4.5. Voor de lichamelijke problematiek van appellante geldt hetzelfde. Het gaat daarbij om haar longklachten. De Vink heeft onder meer kennis genomen van door dr. E.J.M. Weersink, appellantes behandelend longarts, verstrekte informatie. Deze maakt in een schrijven van 14 juli 2008 melding van een bij appellante over de tijd opgetreden afname van haar longfunctie. Deze longfunctie is volgens Weersink nog normaal in 2005, maar is blijkens de bij longfunctie-onderzoek gemeten waarden afgenomen in 2007. In een aan De Vink gericht schrijven van 11 februari 2010 bevestigt Weersink dat in de loop der jaren recidiverende luchtweginfecties bij appellante hebben geleid tot blijvende afwijkingen aan haar longen. Ook met betrekking tot de longklachten is aldus, gegeven de bij de oordeelsvorming betrokken informatie van de behandelend longarts, niet kunnen blijken van aanknopingspunten om het verzekeringsgeneeskundig onderzoek als ontoereikend te bestempelen.
4.6. Evenmin volgt de Raad, in navolging van de rechtbank, appellante in de opvatting dat zij al vanaf december 2005 zodanig beperkt is te achten dat zij vanaf dat tijdstip als volledig arbeidsongeschikt had moeten worden aangemerkt.
4.7. Uit het rapport van De Vink van 21 december 2009/19 februari 2010, de door hem met betrekking tot de datum 5 december 2005 opgestelde Functionele Mogelijkhedenlijst (FML), waarin diverse beperkingen zijn opgenomen in de rubrieken persoonlijk en sociaal functioneren, en het rapport van De Vink van 15 juni 2011, komt genoegzaam naar voren dat (ook al) bij de vaststelling van de voor appellante op 5 december geldende belastbaarheid rekening is gehouden met voor haar uit de chronische PTSS voortvloeiende beperkingen. De Raad heeft geen objectief-medische aanknopingspunten voor het oordeel dat dit op onvoldoende wijze zou zijn gebeurd.
4.8. Tevens is in de FML rekening gehouden met de longklachten van appellante, in die zin dat door De Vink expliciet is ingestemd met de zienswijze van een collega verzekeringsarts dat reeds per 5 december 2005 een (extra) beperking aangewezen was ten aanzien van blootstelling aan prikkelde stoffen/gassen/dampen.

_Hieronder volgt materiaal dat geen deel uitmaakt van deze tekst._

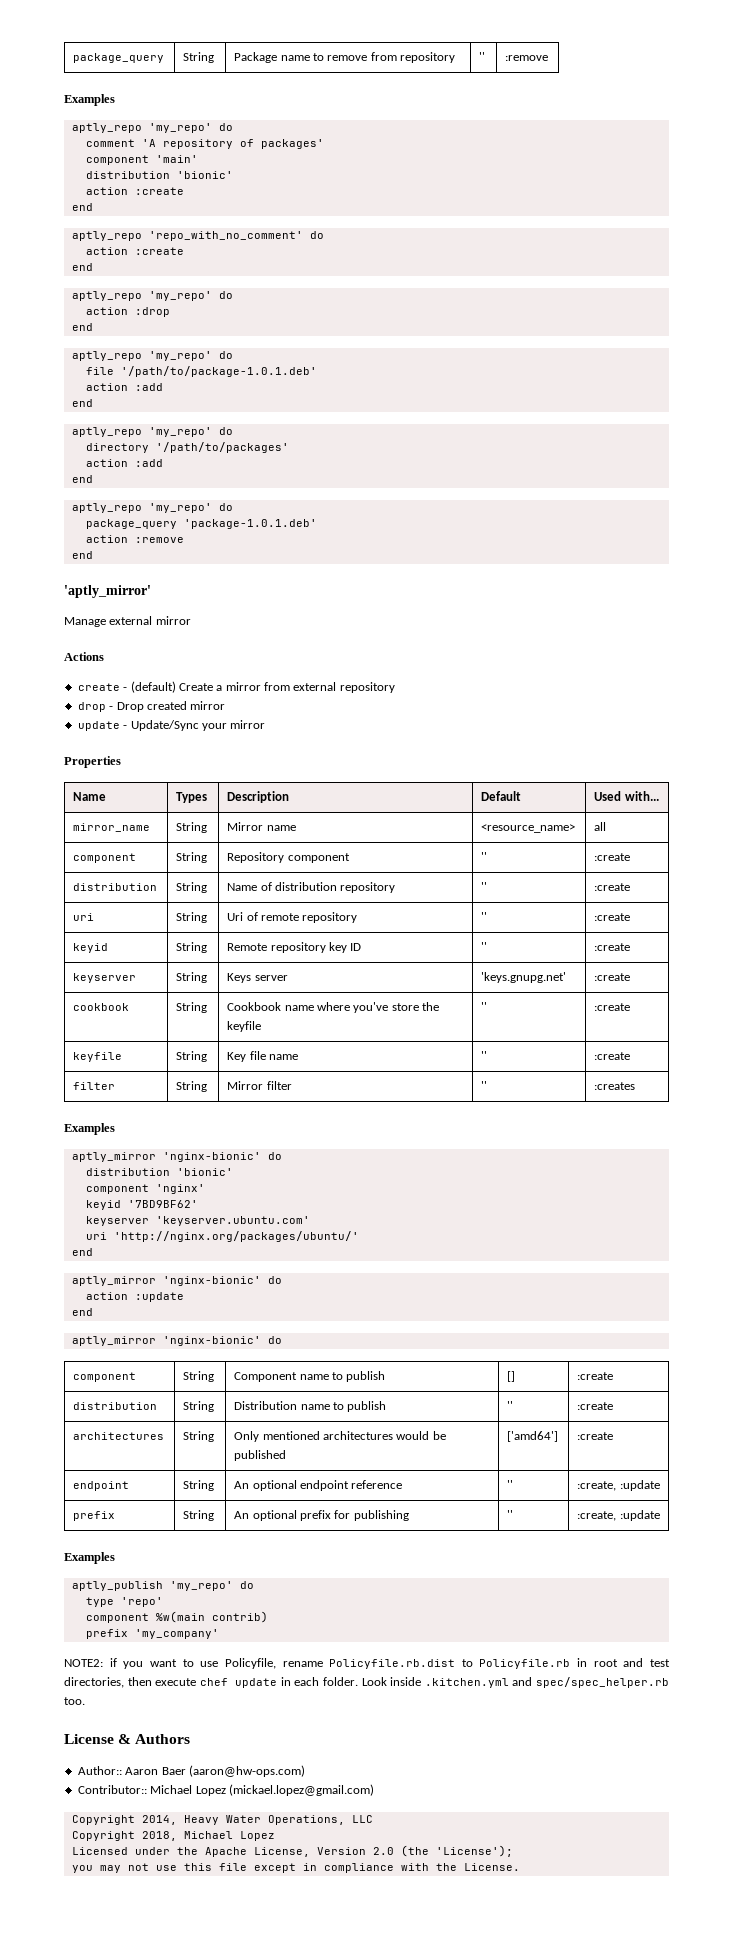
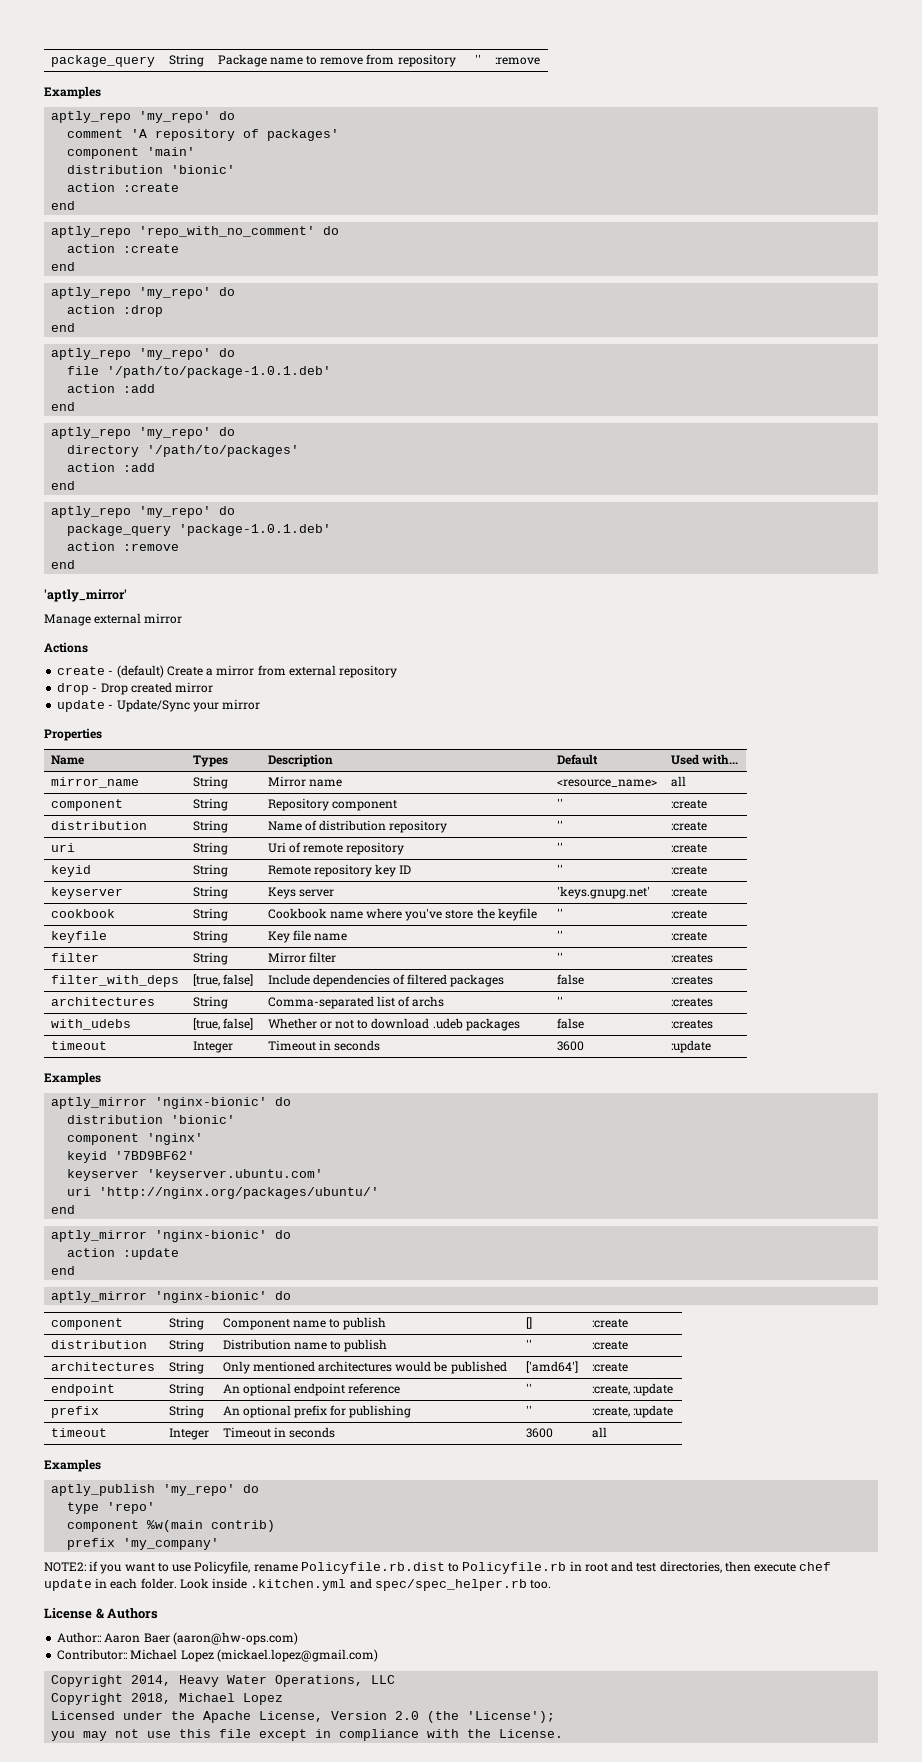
(636, 1086) none -> [50,975,179,987] [192,974,253,986] [267,974,505,987] [556,974,584,985] [670,976,713,985] [50,997,155,1006] [192,996,228,1009] [267,996,445,1009] [556,996,563,1006] [670,998,713,1007] [50,1019,131,1030] [192,1018,253,1030] [267,1018,520,1031] [556,1018,584,1029] [670,1020,713,1029] [50,1041,107,1050] [192,1041,233,1053] [267,1040,380,1051] [556,1041,584,1051] [670,1040,711,1053] // filter_with_deps | [true, false] | Include dependencies of filtered packages | false | :creates // architectures | String | Comma-separated list of archs | '' | :creates // with_udebs | [true, false] | Whether or not to download .udeb packages | false | :creates // timeout | Integer | Timeout in seconds | 3600 | :update
(660, 1515) none -> [50,1428,107,1437] [168,1428,209,1440] [222,1427,335,1438] [525,1428,553,1438] [591,1427,607,1438] // timeout | Integer | Timeout in seconds | 3600 | all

Evenwel is appellante volgens De Vink, gelet op de door de behandelend longarts verstrekte informatie, pas vanaf 1 januari 2007 fysiek extra beperkt te achten - op het aspect ureninzetbaarheid - in verband met de vanaf dat tijdstip afgenomen longfunctie en daardoor optredende longinfecties. Dit wordt nog eens nader uiteengezet in het bij het verweerschrift gevoegde rapport van 15 juni 2011. De Raad heeft in de beschikbare medische gegevens geen aanwijzingen aangetroffen die appellante steunen in haar eigen opvatting dat haar longfunctie al eerder dan per 1 januari 2007 relevant zou zijn afgenomen.
4.9. Het overwogene onder 4.3 tot en met 4.8 leidt tot de conclusie dat geen aanleiding bestaat om de medische grondslag van het bestreden besluit onjuist te achten. Daarvan uitgaande bestaat evenmin aanleiding om de in het bestreden besluit neergelegde weigering aan appellante van een Wajong-uitkering per 5 december 2005 rechtens niet juist te achten.

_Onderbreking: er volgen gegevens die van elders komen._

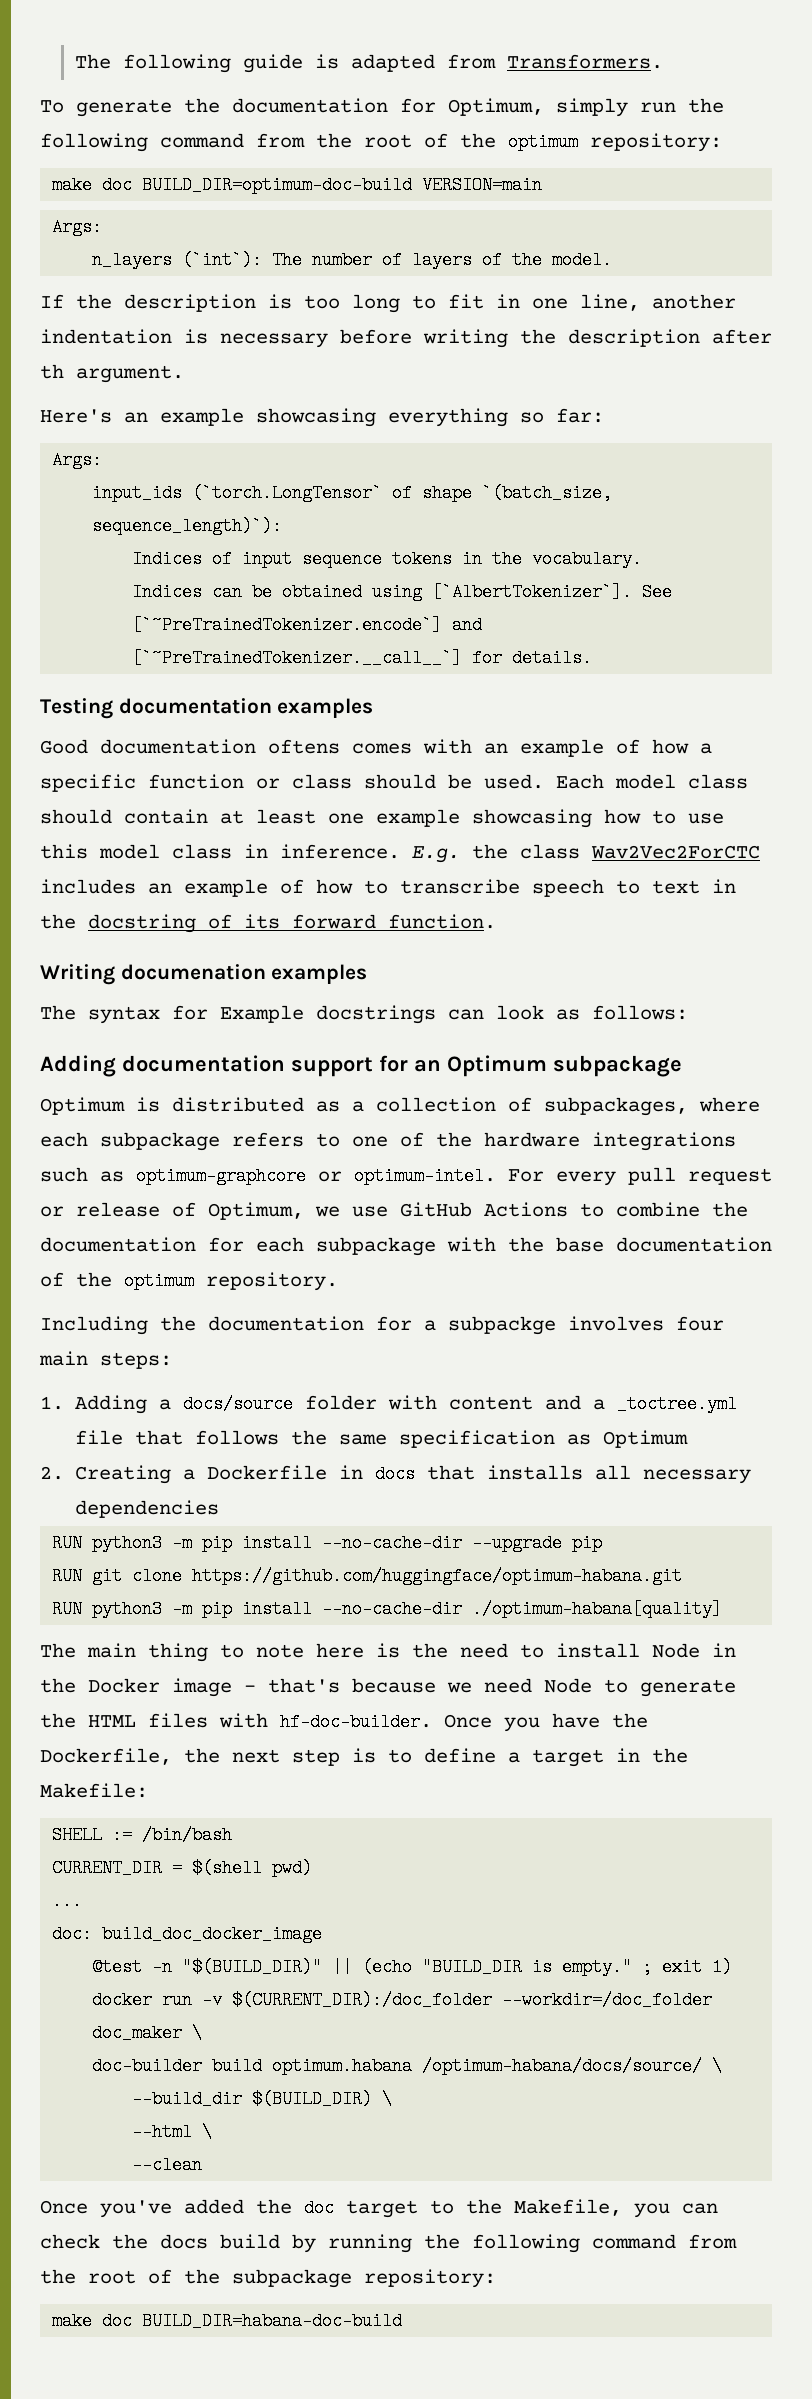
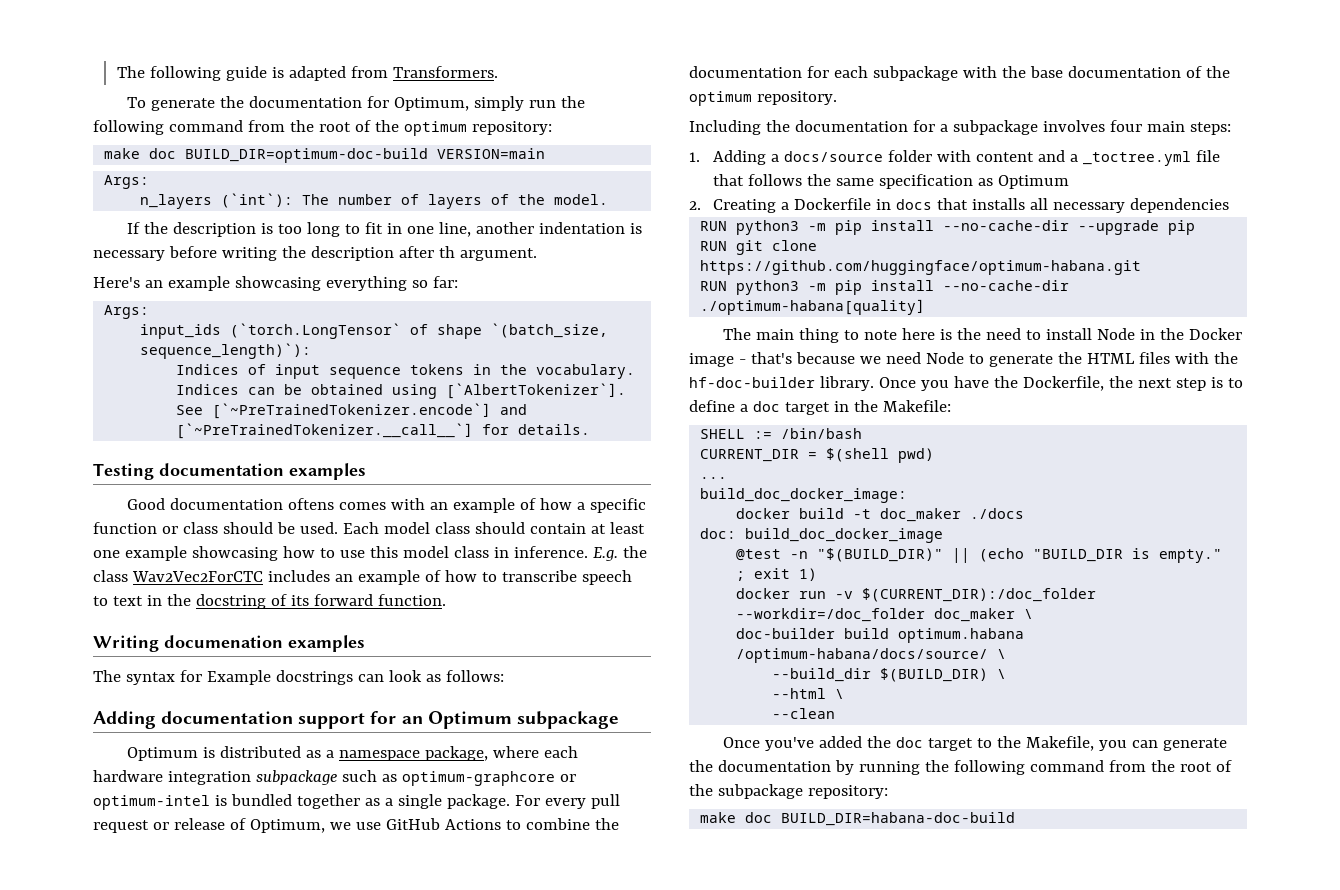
[376,1097,760,1116] [40,1132,736,1151] [40,1167,496,1185] collection of subpackages, where each subpackage refers to one of the hardware integrations such as optimum-graphcore or optimum-intel. -> [338,746,578,761] [93,770,576,786] [93,794,510,810] namespace package, where each hardware integration subpackage such as optimum-graphcore or optimum-intel is bundled together as a single package.
[448,1316,556,1335] subpackge -> [952,120,1038,135] subpackage
[280,1713,432,1731] hf-doc-builder. -> [1213,352,1238,364] [689,376,874,391] the hf-doc-builder library.
(520, 1757) none -> [752,401,780,412] doc
(83, 1901) none -> [700,488,908,503] [736,508,1025,522] // build_doc_docker_image: // docker build -t doc_maker ./docs
[40,2234,280,2249] check the docs build -> [1162,738,1227,751] [689,760,831,772] generate the documentation

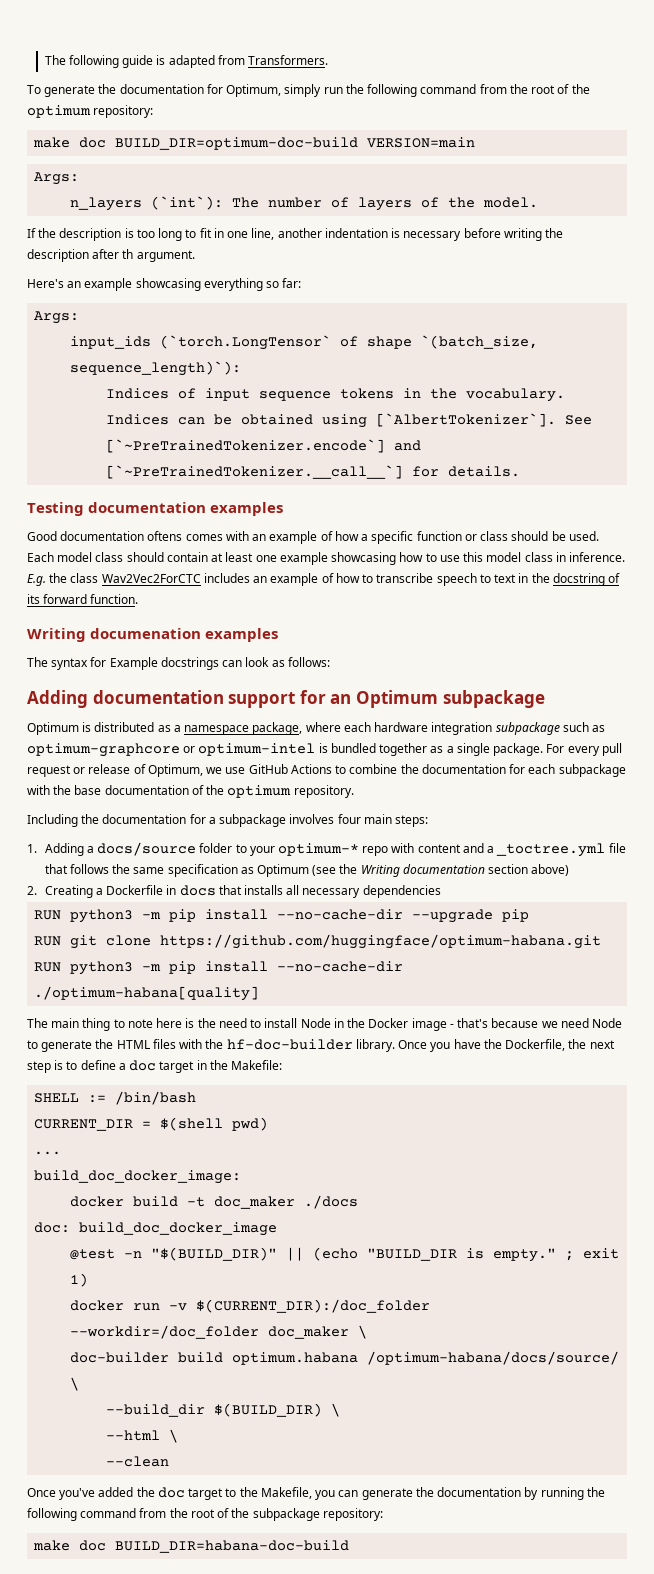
(932, 156) none -> [235,843,389,856] to your optimum-* repo
(1069, 182) none -> [312,864,570,877] (see the Writing documentation section above)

4.10. De aangevallen uitspraak, voor zover aangevochten, dient te worden bevestigd.
5. Voor een vergoeding van proceskosten bestaat geen aanleiding.
De Centrale Raad van Beroep;
Bevestigt de aangevallen uitspraak, voor zover aangevochten.
Deze uitspraak is gedaan door J.W. Schuttel als voorzitter en J.P.M. Zeijen en D.J. van der Vos als leden, in tegenwoordigheid van G.J. van Gendt als griffier. Deze beslissing is uitgesproken in het openbaar op 9 december 2011.